A facility (e.g., a grocery store, convenience store, big box store, or the like) may deploy several point of sale (POS) terminals (e.g., checkout and/or self-checkout terminals) to expedite and improve an experience of a user (e.g., a customer or associate). A POS terminal may include a scanner (e.g., a barcode scanner) to scan an identifier (e.g., a barcode) affixed to an item and identify the item to effect a transaction (e.g., a checkout or self-checkout process) for the item. However, conventional checkout and self-checkout POS terminals do not reliably and efficiently account for exceptions during a checkout or self-checkout process including, but not limited to, an item having an occluded or damaged identifier and an item missing an identifier. For example, some items (e.g., produce including fruits and vegetables, baked goods, or the like) do not include an identifier. These exceptions delay the checkout or self-checkout process and frustrate the experience of a user because conventional checkout and self-checkout POS terminal systems and methods utilize static and/or manual processes to identify an item that does not include an identifier. For example, to identify an item that does not include an identifier, a user may rely on a text-based query to display one or more candidate items from which the user may select. This text-based query process may impede effecting a transaction for an item that does not include an identifier.
Skilled artisans will appreciate that elements in the figures are illustrated for simplicity and clarity and have not necessarily been drawn to scale. For example, the dimensions of some of the elements in the figures may be exaggerated relative to other elements to help to improve understanding of embodiments of the present invention.

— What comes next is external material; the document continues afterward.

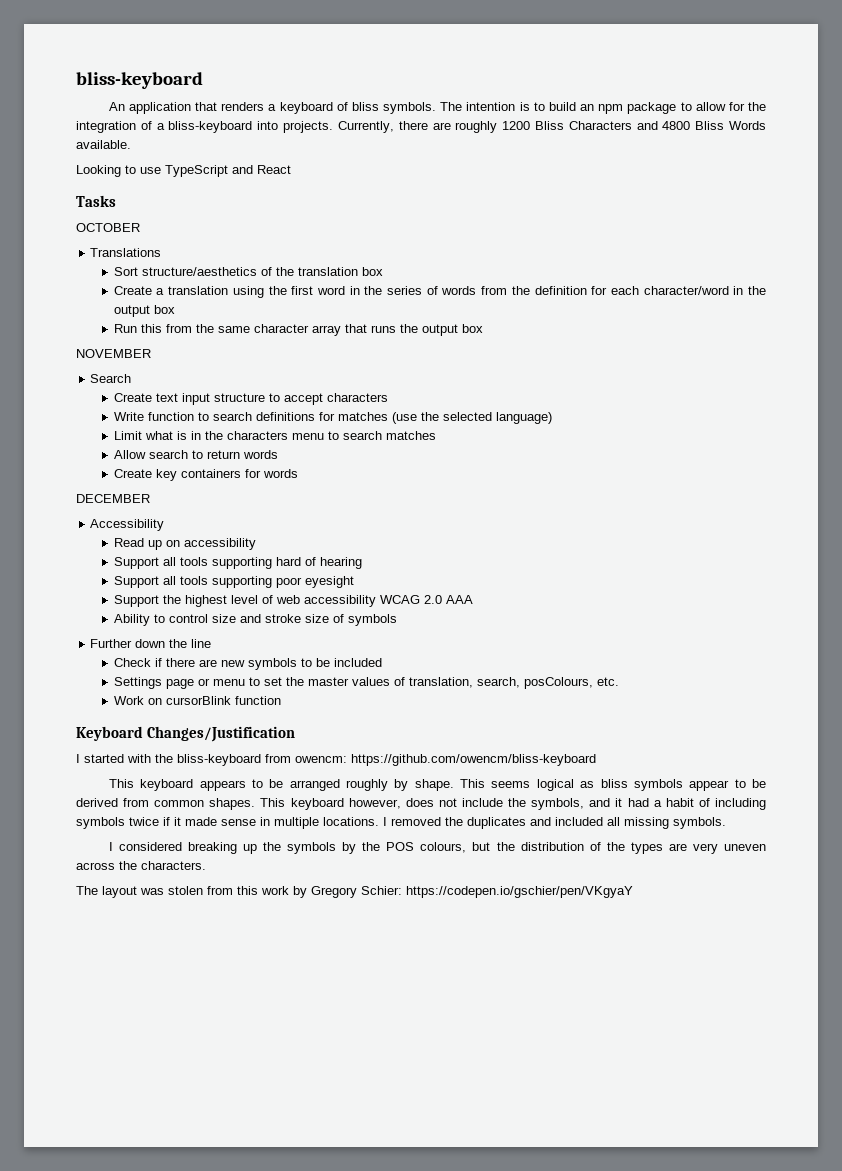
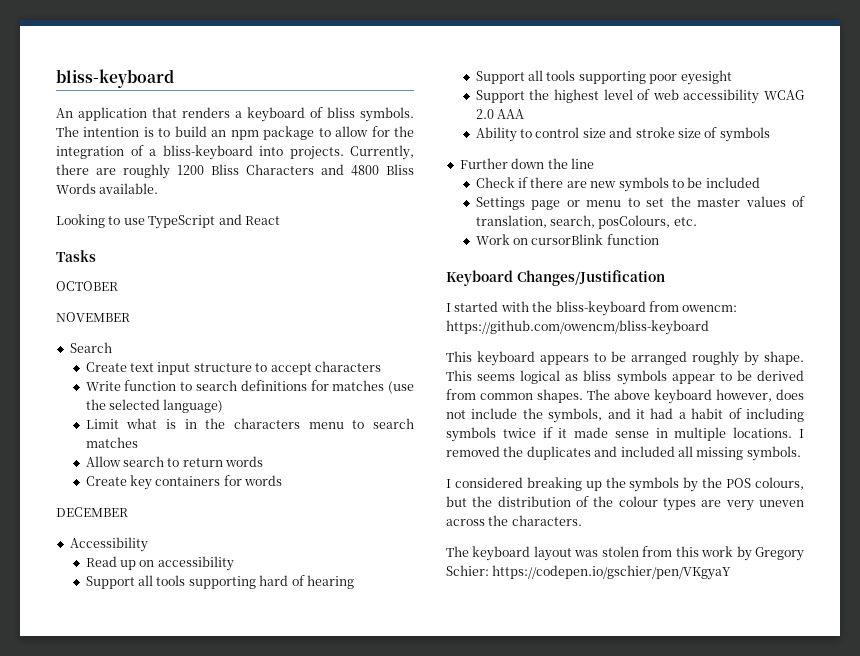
[90,248,162,257] [113,267,383,276] [113,286,766,298] [113,305,175,317] [113,324,483,336] // Translations // Sort structure/aesthetics of the translation box // Create a translation using the first word in the series of words from the definition for each character/word in the output box // Run this from the same character array that runs the output box -> (118, 286) none
[260,798,286,807] This -> [587,389,650,400] The above
(625, 846) none -> [618,496,658,507] colour
(98, 890) none -> [472,546,531,561] keyboard

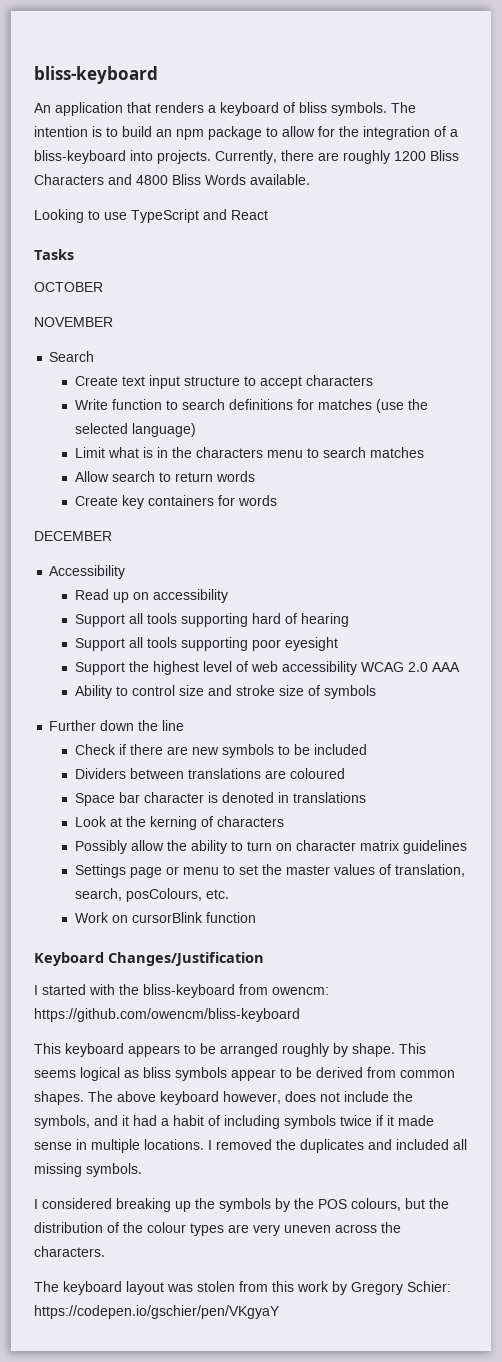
(760, 182) none -> [74,768,345,779] [74,792,366,806] [74,816,284,830] [74,840,467,854] // Dividers between translations are coloured // Space bar character is denoted in translations // Look at the kerning of characters // Possibly allow the ability to turn on character matrix guidelines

The apparatus and method components have been represented where appropriate by conventional symbols in the drawings, showing only those specific details that are pertinent to understanding the embodiments of the present invention so as not to obscure the disclosure with details that will be readily apparent to those of ordinary skill in the art having the benefit of the description herein.

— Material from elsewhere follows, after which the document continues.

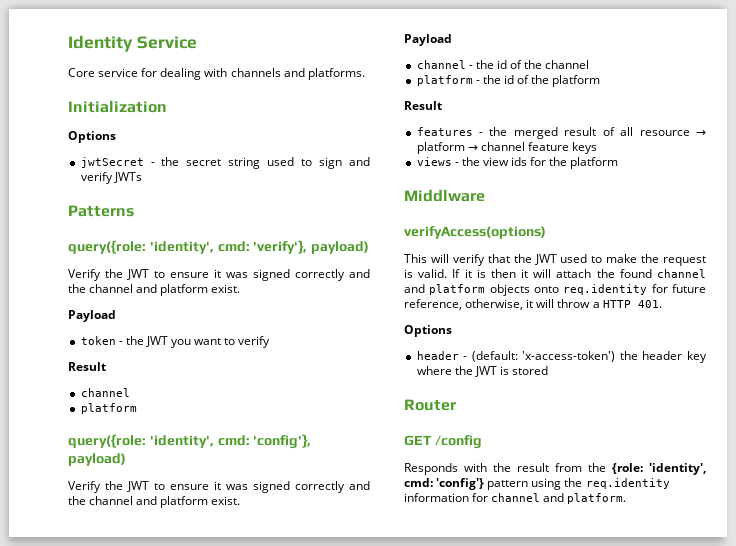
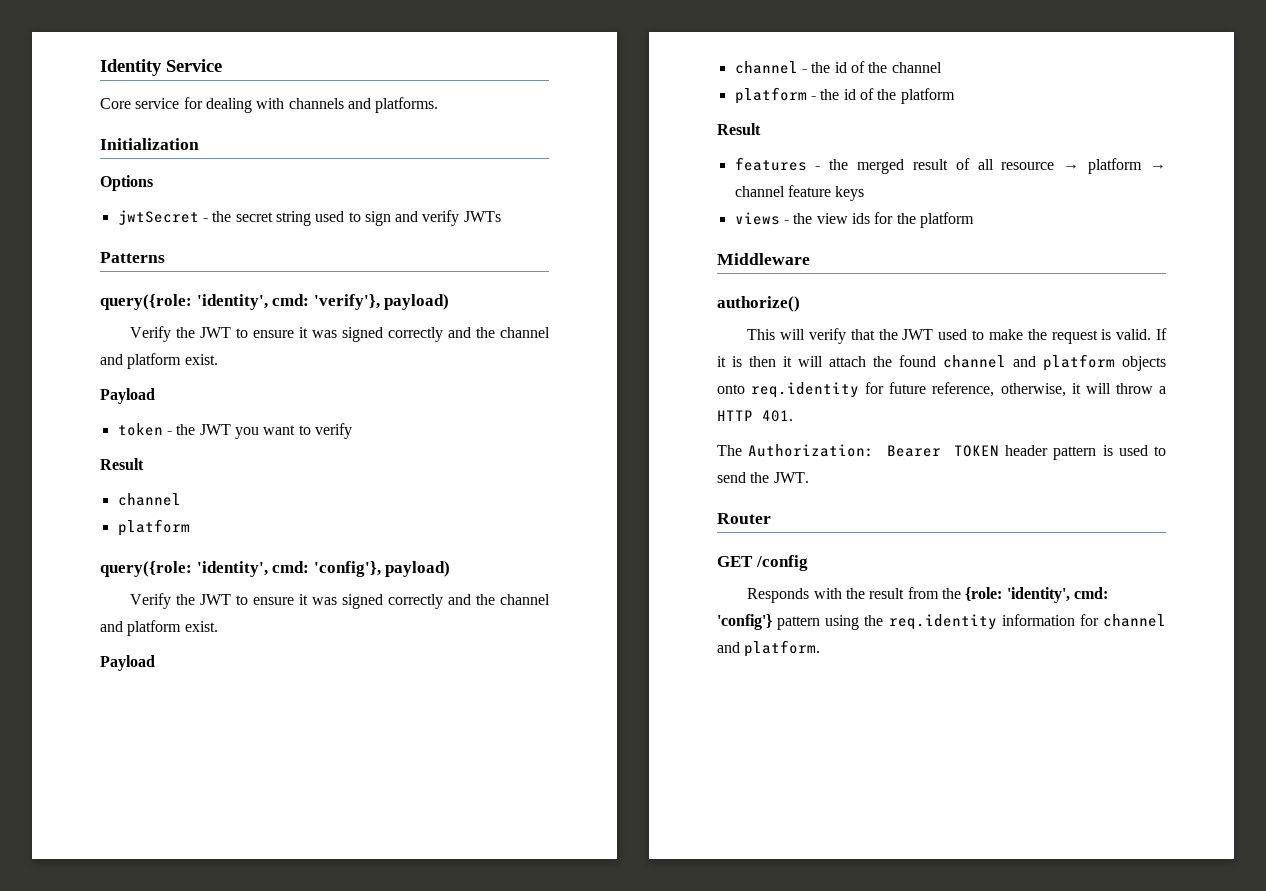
[404,189,485,202] [404,226,546,239] Middlware // verifyAccess(options) -> [717,253,810,265] [717,296,800,312] Middleware // authorize()
[404,325,452,337] [416,351,707,363] [416,366,549,377] Options // header - (default: 'x-access-token') the header key where the JWT is stored -> [717,444,1166,460] [717,472,809,483] The Authorization: Bearer TOKEN header pattern is used to send the JWT.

As mentioned above, conventional checkout and self-checkout POS terminals do not reliably and efficiently account for exceptions during a checkout or self-checkout process including, but not limited to, an item having an occluded or damaged identifier (e.g., a barcode) and an item missing an identifier. For example, some items (e.g., produce including fruits and vegetables, baked goods, or the like) do not include an identifier. These exceptions delay the checkout or self-checkout process and frustrate the experience of a user (e.g., a customer or associate) because conventional checkout and self-checkout POS terminal systems and methods utilize static and/or manual processes to identify an item that does not include an identifier. For example, a user can manually input identifying information (e.g., an attribute, a characteristic, a description, or the like) of an item via a text-based query and manually select a candidate item from one or more displayed candidate items based on the text-based query. This text-based query process may impede effecting a transaction for an item that does not include an identifier. For example, the text-based query process is manual (e.g., relies on human intervention) and, as such, can be time-consuming, subject to human error, cause undue delay, and thereby frustrate the experience of a user.

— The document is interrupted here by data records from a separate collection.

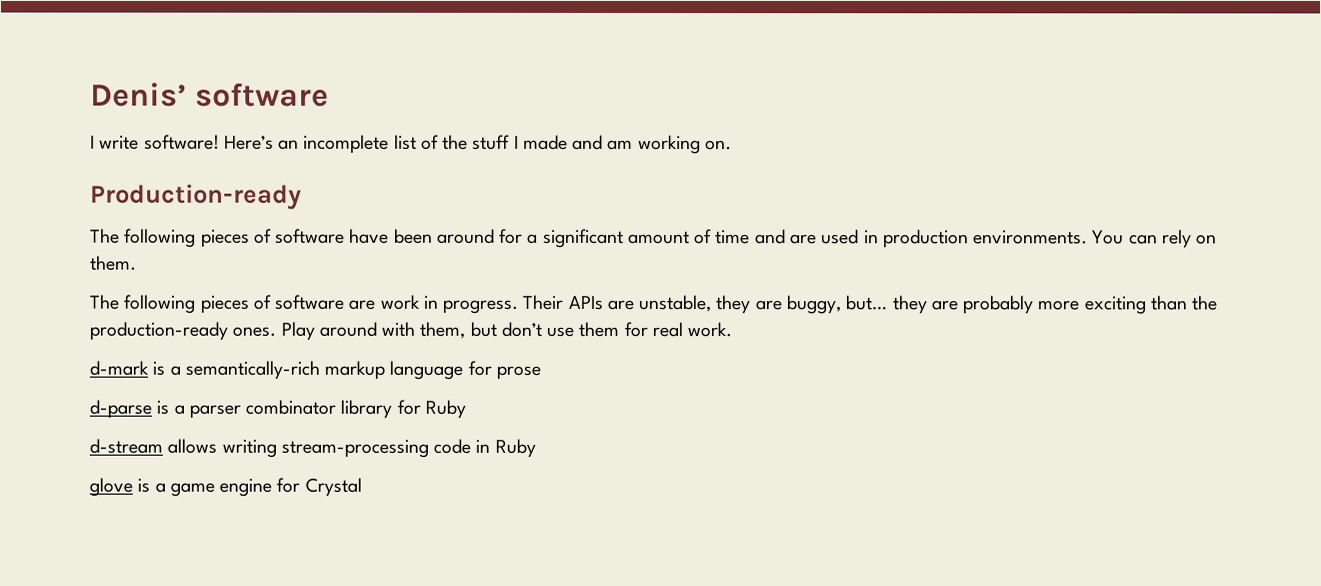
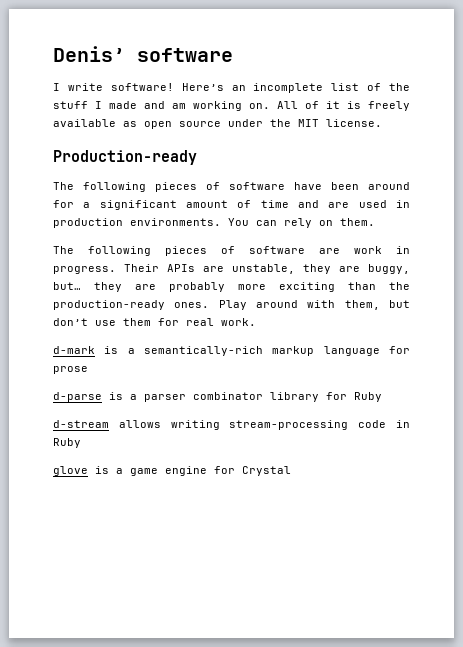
(732, 145) none -> [277,101,410,111] [53,119,382,129] All of it is freely available as open source under the MIT license.

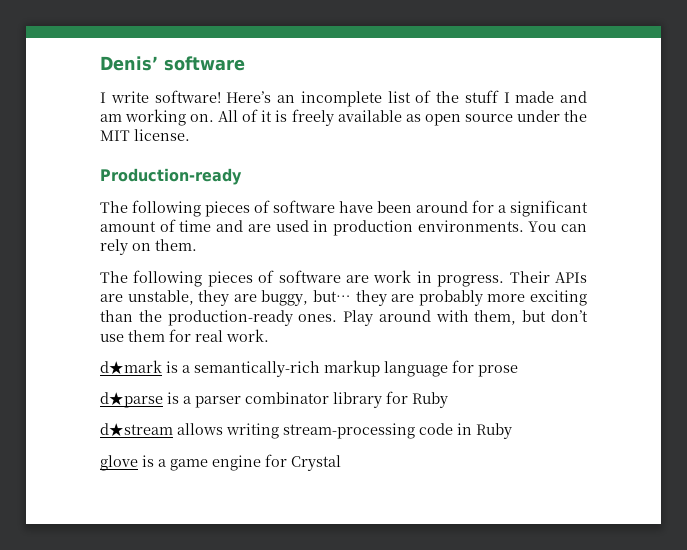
[53,346,95,354] d-mark -> [100,360,162,374] d★mark
[53,392,102,402] d-parse -> [100,392,163,408] d★parse
[53,420,109,428] d-stream -> [100,423,173,436] d★stream

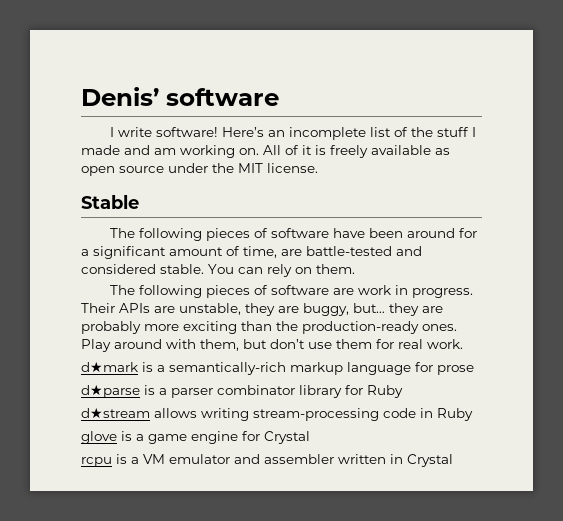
[100,168,242,185] Production-ready -> [81,195,139,209] Stable
[179,220,524,236] time and are used in production environments. -> [243,246,422,258] [81,264,204,274] time, are battle-tested and considered stable.
(341, 463) none -> [81,454,453,467] // rcpu is a VM emulator and assembler written in Crystal

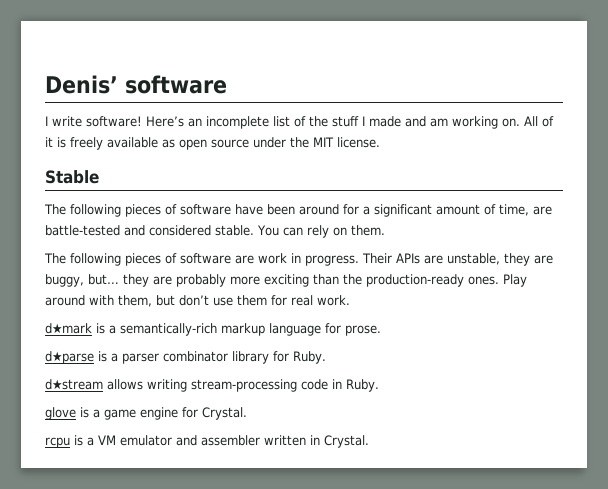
[437,365,474,375] prose -> [345,325,381,336] prose.
[367,385,403,398] Ruby -> [293,351,326,364] Ruby.
[437,408,473,421] Ruby -> [346,379,379,392] Ruby.
[264,431,310,444] Crystal -> [202,407,247,420] Crystal.
[407,454,453,467] Crystal -> [324,435,369,448] Crystal.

The text-based query process also provides for latency via the consumption of substantial amounts of power and processing resources to process a text-based query and display numerous pages of candidate items (some of which may be irrelevant) corresponding to the text-based query. For example, a text-based query may depend on multiple queries to a database storing item data (e.g., an attribute, a characteristic, a description, or the like) which consumes substantial amounts of power and processing resources. In another example, the display of numerous pages of candidate items corresponding to the text-based query also consumes substantial amounts of power and processing resources and is inefficient and time-consuming because a user may scroll through several pages of irrelevant candidate items. Additionally, the text-based process does not automatically and dynamically validate a candidate item from one or more candidate items based on real-time imaging of the item and data associated with one or more candidate items to reduce latency, conserve power and processing resources, and improve the identification and selection of an item by a user to mitigate, if not eliminate, inefficiencies and errors.
As such, conventional systems and methods suffer from a general lack of versatility because these systems cannot automatically and dynamically identify an item that does not include an identifier. For example, these systems and methods cannot automatically and dynamically validate a candidate item from one or more candidate items based on real-time imaging of the item and data associated with one or more candidate items to improve the identification and selection of an item by a user. Overall, this lack of versatility causes conventional systems and methods to provide underwhelming performance and reduce the accuracy, efficiency, and general timeliness of identifying an item (e.g., to effect a transaction such as a checkout or self-checkout process for the item).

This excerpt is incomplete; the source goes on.